• The tension was thick as the President, accompanied by his unsmiling Secret Service retinue, entered the Clintons' living room. The Secret Service took up strategic positions as the current President weakly and unconvincingly shook the 42nd President's liver-spotted hand. On a nearby loveseat Hillary loftily pretended to read the latest
New Yorker, a magazine she didn't really enjoy, as she had never really warmed to the biggest city in the state she had adopted for purely political reasons.
"Looking good, Mr. President," Obama lied with his customary ease.
"You, too, Mr. President," said Bill, going him one better in the easily-lying department, though secretly he was concerned that, away from the carefully-orchestrated spotlights, the Leader of the Free World looked so haggard, and reeked of cigarettes. He wondered if the AIDS rumors were true.
"I merely came by so our friends in the media can accurately report that I visited my 'biggest fan' and my 'former Secretary of State,'" said Obama. There was a stunned pause before the Clintons and Obama all burst into maniacal laughter, terminated by Obama's coughing fit.
"Hillary, you're looking wonderful," said Obama, not bothering to try. Hillary smiled cynically. Though they despised one another, she and the bumbling President had shared so much -- that night of drunken passion on Air Force One, the Benghazi Deception -- that she was almost charmed by his nefariousness.
"OK, fellas, let's go," Obama told the Secret Service, and instantly they vanished like goblins on midnight at Halloween.
"That fucking bastard," roared Hillary, hurling her magazine to the ground. "Where the fuck does he get the balls to come in here and jerk me around like that? Fucking faggot." She jumped up, went to the sideboard, and filled a crystal tumbler with expensive bourbon.
"Now, Hillary," said Bill, pretending as he had so many times, in and out of office, to conciliate, "he may be a deviate but he sure ain't no faggot."
"Oh yeah?" said Hillary, her throat burning from the hefty slug of top-shelf liquor. "Then how come all the whores he sneaks into the Oval Office are flat-chested?"
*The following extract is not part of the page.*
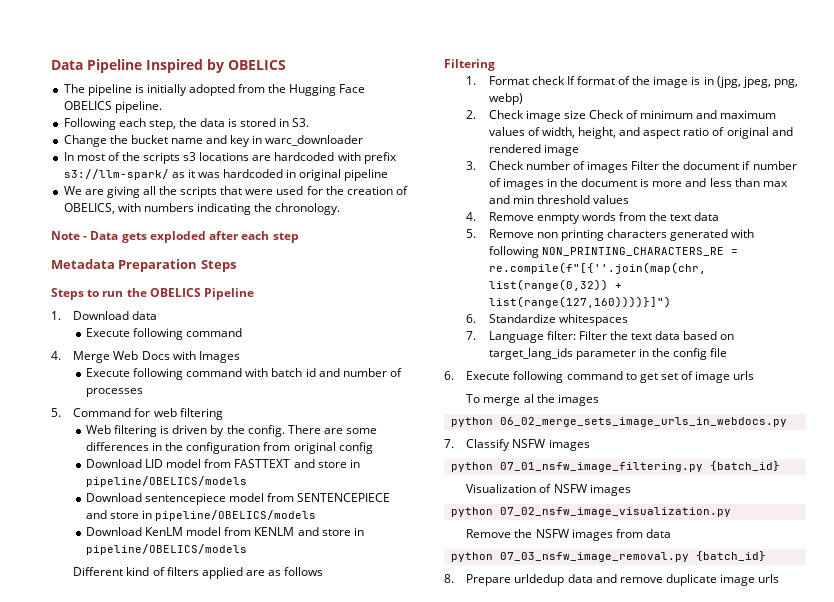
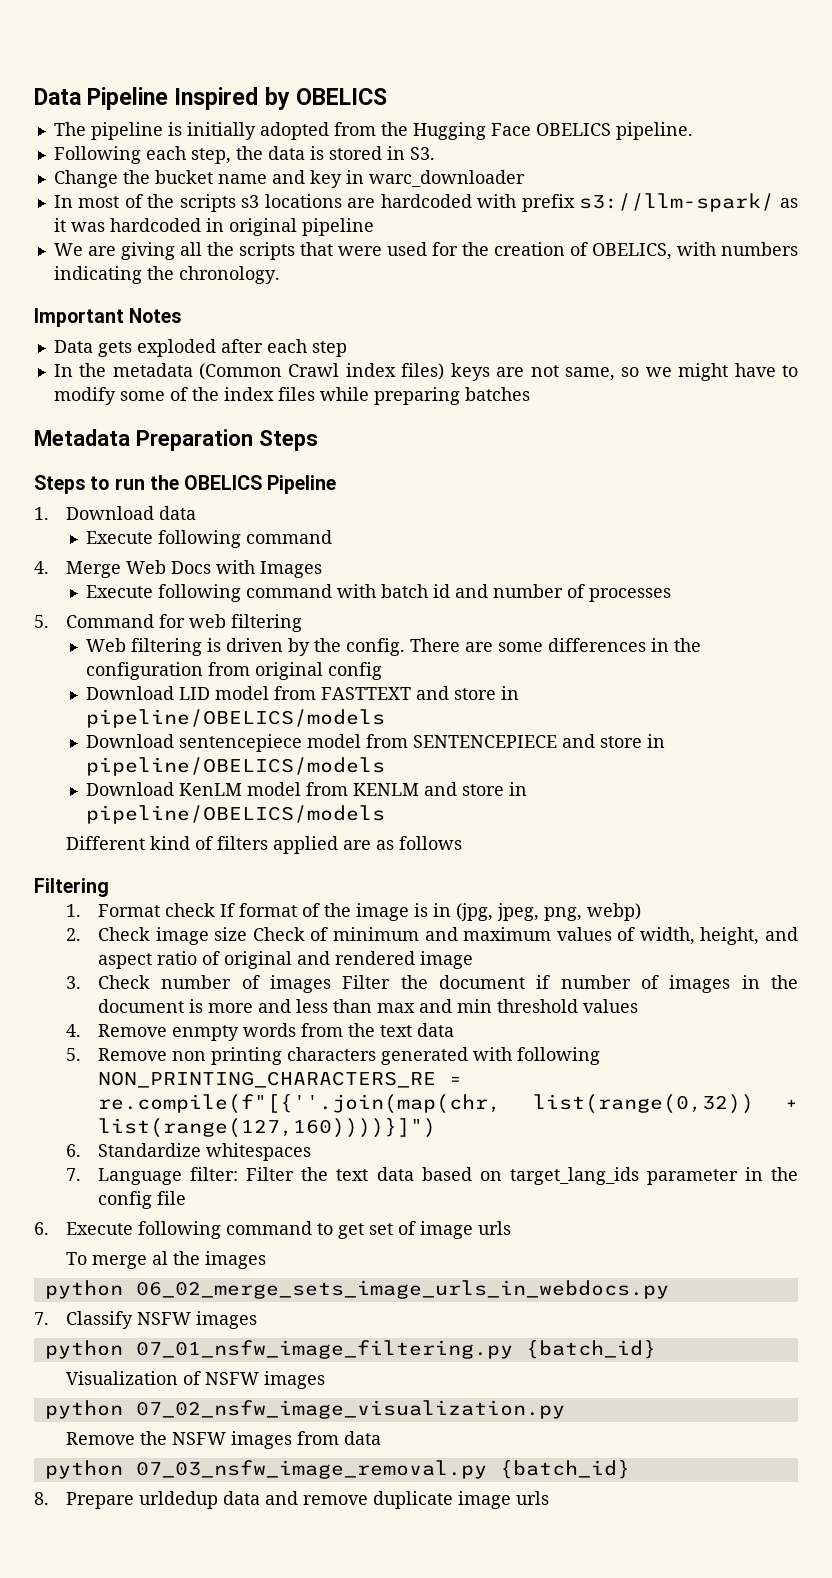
- Note - Data gets exploded after each step
+ Important Notes
+ Data gets exploded after each step
+ In the metadata (Common Crawl index files) keys are not same, so we might have to modify some of the index files while preparing batches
Bill shrugged. "He does like 'em skinny," he said in the appraising tone of a practiced whoremonger. "And white. Guess he wants the opposite of Michelle."
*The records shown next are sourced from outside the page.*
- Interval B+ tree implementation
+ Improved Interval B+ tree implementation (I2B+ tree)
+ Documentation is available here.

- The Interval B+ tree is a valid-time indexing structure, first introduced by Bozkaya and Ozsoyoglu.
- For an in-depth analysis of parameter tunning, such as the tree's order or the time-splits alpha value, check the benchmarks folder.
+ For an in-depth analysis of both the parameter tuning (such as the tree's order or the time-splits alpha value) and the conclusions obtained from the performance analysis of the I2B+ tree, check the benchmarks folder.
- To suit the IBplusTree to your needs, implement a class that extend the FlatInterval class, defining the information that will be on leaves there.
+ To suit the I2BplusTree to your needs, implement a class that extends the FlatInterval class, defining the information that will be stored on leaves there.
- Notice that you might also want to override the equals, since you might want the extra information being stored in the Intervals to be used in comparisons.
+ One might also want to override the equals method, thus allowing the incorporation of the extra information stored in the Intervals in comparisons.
Hillary laughed raucously, bourbon dribbling down her chin. "Christ on a fucking crutch, who wouldn't? That fucking beast. She should be in a diorama at the Museum of Natural History. No wonder 'Let's Move' is such a success. Shit, if I was trapped in a room with her I'd move through the fucking wall!"
Bill was laughing so hard that he winced; the excitement was putting a strain on his heart. Hillary noticed this, and considered administering the
coup de grace by showing Bill her secret photos of Michelle and Elizabeth Warren having lesbian sex; if that didn't do it, she could show him the even more secret pictures of herself and Mary Landrieu having lesbian sex. But no, she thought, let's save that for the 2016 primaries. Playing the loving wife, she went to him, smiled, reached into her pocket, and offered him a soothing dose of heroin.
"Man," said Bill after snorting it up, "I sure hope these witnesses who always seem to be nearby when we act like this don't ever talk to
Ed Klein."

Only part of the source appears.